- _Exercise requirements_: Without including any picture, copy the entries that follow word for word.

- _Dataset content_:

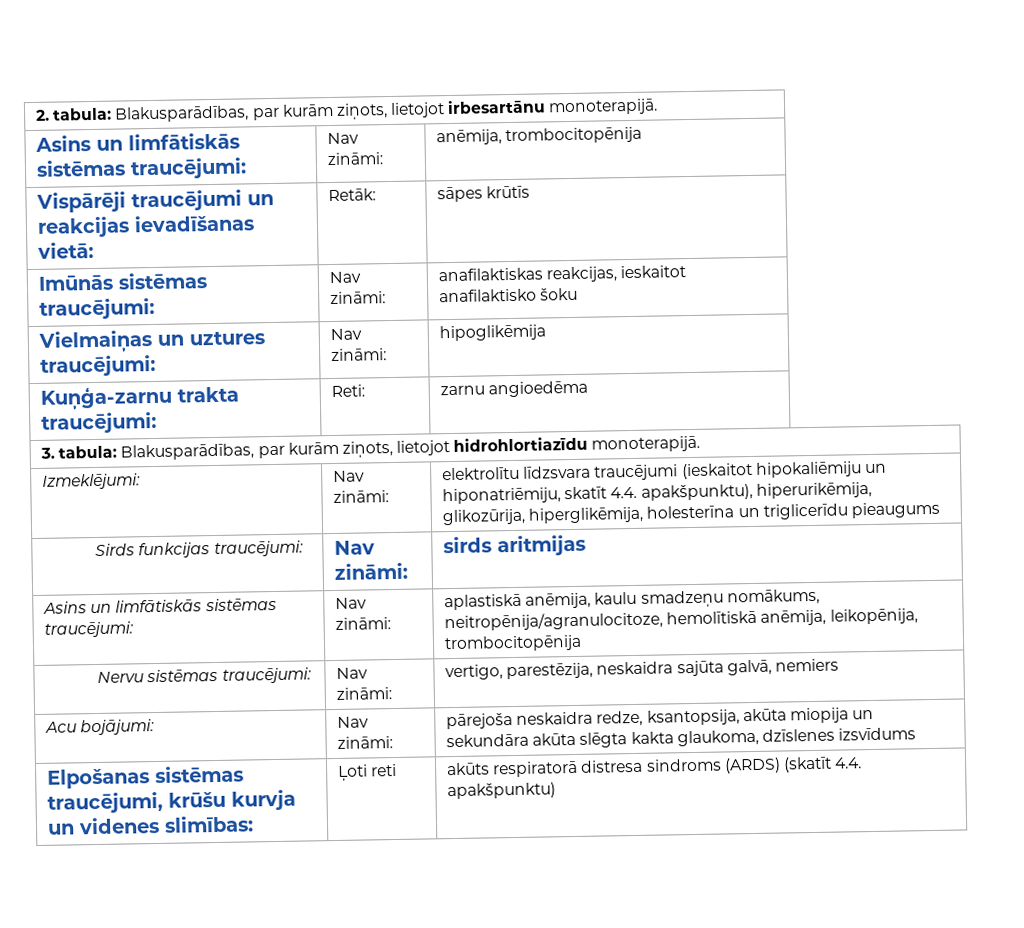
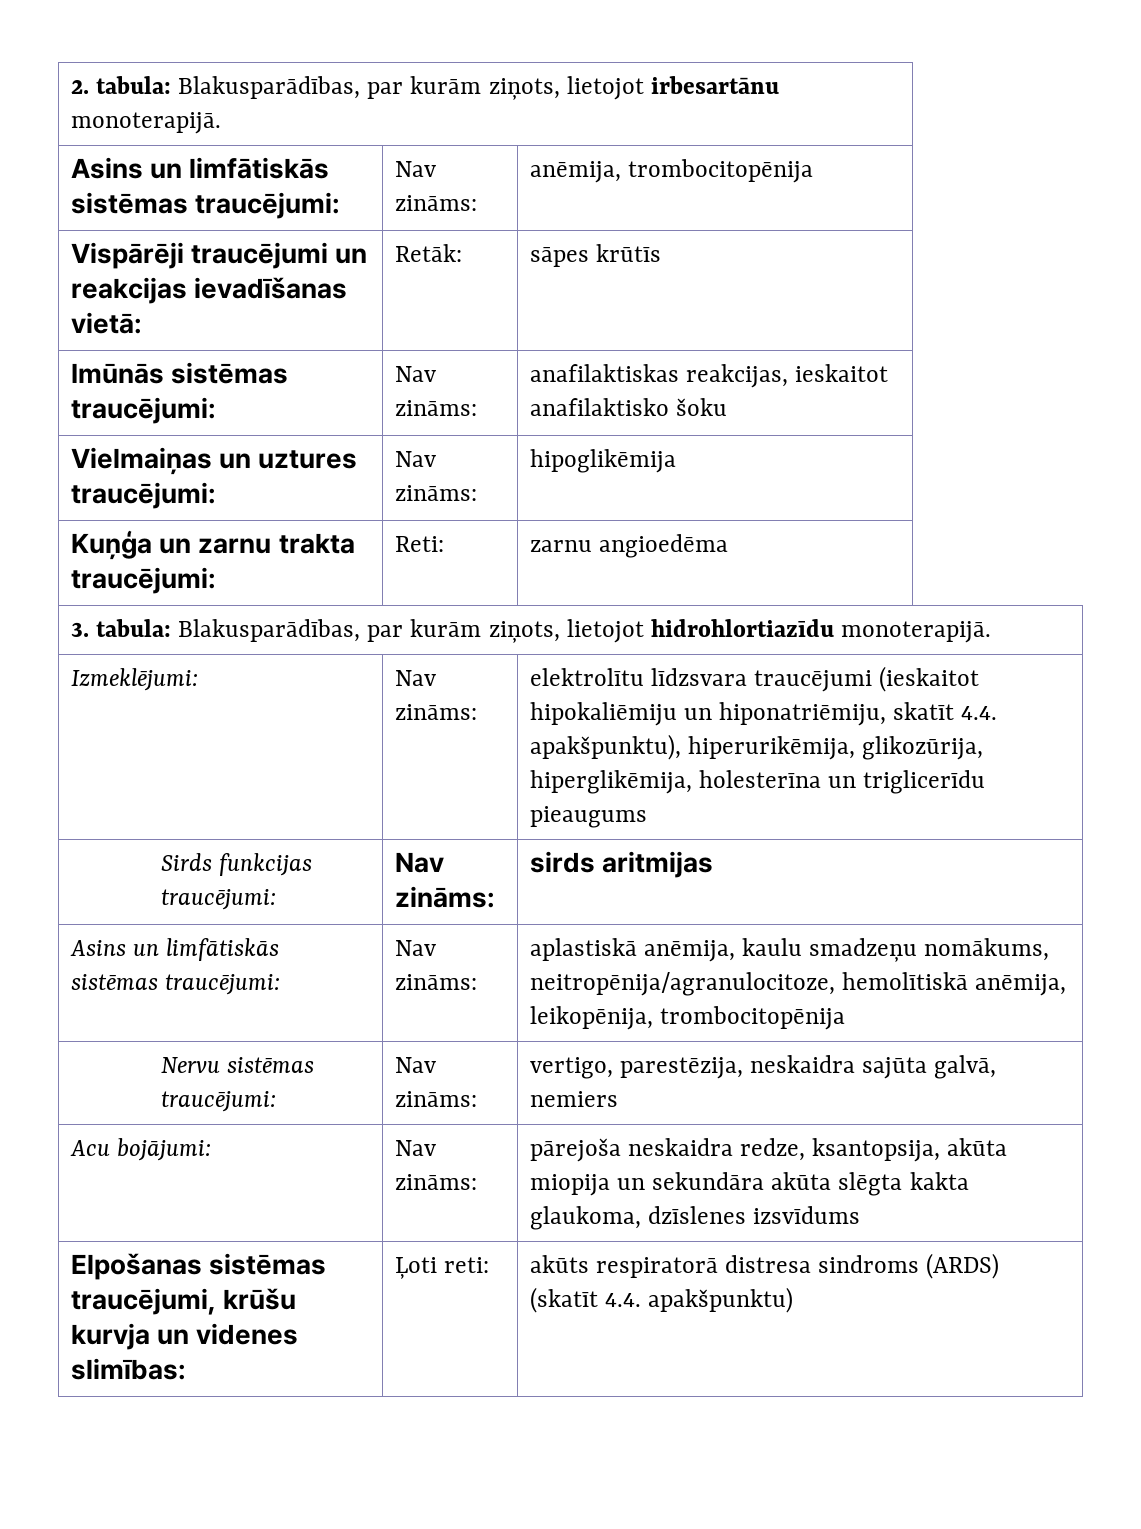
- Asins un limfātiskās sistēmas traucējumi: | Nav zināmi: | anēmija, trombocitopēnija
+ Asins un limfātiskās sistēmas traucējumi: | Nav zināms: | anēmija, trombocitopēnija
- Imūnās sistēmas traucējumi: | Nav zināmi: | anafilaktiskas reakcijas, ieskaitot anafilaktisko šoku
+ Imūnās sistēmas traucējumi: | Nav zināms: | anafilaktiskas reakcijas, ieskaitot anafilaktisko šoku
- Vielmaiņas un uztures traucējumi: | Nav zināmi: | hipoglikēmija
+ Vielmaiņas un uztures traucējumi: | Nav zināms: | hipoglikēmija
- Kuņģa-zarnu trakta traucējumi: | Reti: | zarnu angioedēma
+ Kuņģa un zarnu trakta traucējumi: | Reti: | zarnu angioedēma
- Izmeklējumi: | Nav zināmi: | elektrolītu līdzsvara traucējumi (ieskaitot hipokaliēmiju un hiponatriēmiju, skatīt 4.4. apakšpunktu), hiperurikēmija, glikozūrija, hiperglikēmija, holesterīna un triglicerīdu pieaugums
+ Izmeklējumi: | Nav zināms: | elektrolītu līdzsvara traucējumi (ieskaitot hipokaliēmiju un hiponatriēmiju, skatīt 4.4. apakšpunktu), hiperurikēmija, glikozūrija, hiperglikēmija, holesterīna un triglicerīdu pieaugums
- Sirds funkcijas traucējumi: | Nav zināmi: | sirds aritmijas
+ Sirds funkcijas traucējumi: | Nav zināms: | sirds aritmijas
- Asins un limfātiskās sistēmas traucējumi: | Nav zināmi: | aplastiskā anēmija, kaulu smadzeņu nomākums, neitropēnija/agranulocitoze, hemolītiskā anēmija, leikopēnija, trombocitopēnija
+ Asins un limfātiskās sistēmas traucējumi: | Nav zināms: | aplastiskā anēmija, kaulu smadzeņu nomākums, neitropēnija/agranulocitoze, hemolītiskā anēmija, leikopēnija, trombocitopēnija
- Nervu sistēmas traucējumi: | Nav zināmi: | vertigo, parestēzija, neskaidra sajūta galvā, nemiers
+ Nervu sistēmas traucējumi: | Nav zināms: | vertigo, parestēzija, neskaidra sajūta galvā, nemiers
- Acu bojājumi: | Nav zināmi: | pārejoša neskaidra redze, ksantopsija, akūta miopija un sekundāra akūta slēgta kakta glaukoma, dzīslenes izsvīdums
+ Acu bojājumi: | Nav zināms: | pārejoša neskaidra redze, ksantopsija, akūta miopija un sekundāra akūta slēgta kakta glaukoma, dzīslenes izsvīdums
- Elpošanas sistēmas traucējumi, krūšu kurvja un videnes slimības: | Ļoti reti | akūts respiratorā distresa sindroms (ARDS) (skatīt 4.4. apakšpunktu)
+ Elpošanas sistēmas traucējumi, krūšu kurvja un videnes slimības: | Ļoti reti: | akūts respiratorā distresa sindroms (ARDS) (skatīt 4.4. apakšpunktu)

- _Written response_:
- Asins un limfātiskās sistēmas traucējumi: | Nav zināmi: | anēmija, trombocitopēnija
+ Asins un limfātiskās sistēmas traucējumi: | Nav zināms: | anēmija, trombocitopēnija
- Imūnās sistēmas traucējumi: | Nav zināmi: | anafilaktiskas reakcijas, ieskaitot anafilaktisko šoku
+ Imūnās sistēmas traucējumi: | Nav zināms: | anafilaktiskas reakcijas, ieskaitot anafilaktisko šoku
- Vielmaiņas un uztures traucējumi: | Nav zināmi: | hipoglikēmija
+ Vielmaiņas un uztures traucējumi: | Nav zināms: | hipoglikēmija
- Kuņģa-zarnu trakta traucējumi: | Reti: | zarnu angioedēma
+ Kuņģa un zarnu trakta traucējumi: | Reti: | zarnu angioedēma
- Izmeklējumi: | Nav zināmi: | elektrolītu līdzsvara traucējumi (ieskaitot hipokaliēmiju un hiponatriēmiju, skatīt 4.4. apakšpunktu), hiperurikēmija, glikozūrija, hiperglikēmija, holesterīna un triglicerīdu pieaugums
+ Izmeklējumi: | Nav zināms: | elektrolītu līdzsvara traucējumi (ieskaitot hipokaliēmiju un hiponatriēmiju, skatīt 4.4. apakšpunktu), hiperurikēmija, glikozūrija, hiperglikēmija, holesterīna un triglicerīdu pieaugums
- Sirds funkcijas traucējumi: | Nav zināmi: | sirds aritmijas
+ Sirds funkcijas traucējumi: | Nav zināms: | sirds aritmijas
- Asins un limfātiskās sistēmas traucējumi: | Nav zināmi: | aplastiskā anēmija, kaulu smadzeņu nomākums, neitropēnija/agranulocitoze, hemolītiskā anēmija, leikopēnija, trombocitopēnija
+ Asins un limfātiskās sistēmas traucējumi: | Nav zināms: | aplastiskā anēmija, kaulu smadzeņu nomākums, neitropēnija/agranulocitoze, hemolītiskā anēmija, leikopēnija, trombocitopēnija
- Nervu sistēmas traucējumi: | Nav zināmi: | vertigo, parestēzija, neskaidra sajūta galvā, nemiers
+ Nervu sistēmas traucējumi: | Nav zināms: | vertigo, parestēzija, neskaidra sajūta galvā, nemiers
- Acu bojājumi: | Nav zināmi: | pārejoša neskaidra redze, ksantopsija, akūta miopija un sekundāra akūta slēgta kakta glaukoma, dzīslenes izsvīdums
+ Acu bojājumi: | Nav zināms: | pārejoša neskaidra redze, ksantopsija, akūta miopija un sekundāra akūta slēgta kakta glaukoma, dzīslenes izsvīdums
- Elpošanas sistēmas traucējumi, krūšu kurvja un videnes slimības: | Ļoti reti | akūts respiratorā distresa sindroms (ARDS) (skatīt 4.4. apakšpunktu)
+ Elpošanas sistēmas traucējumi, krūšu kurvja un videnes slimības: | Ļoti reti: | akūts respiratorā distresa sindroms (ARDS) (skatīt 4.4. apakšpunktu)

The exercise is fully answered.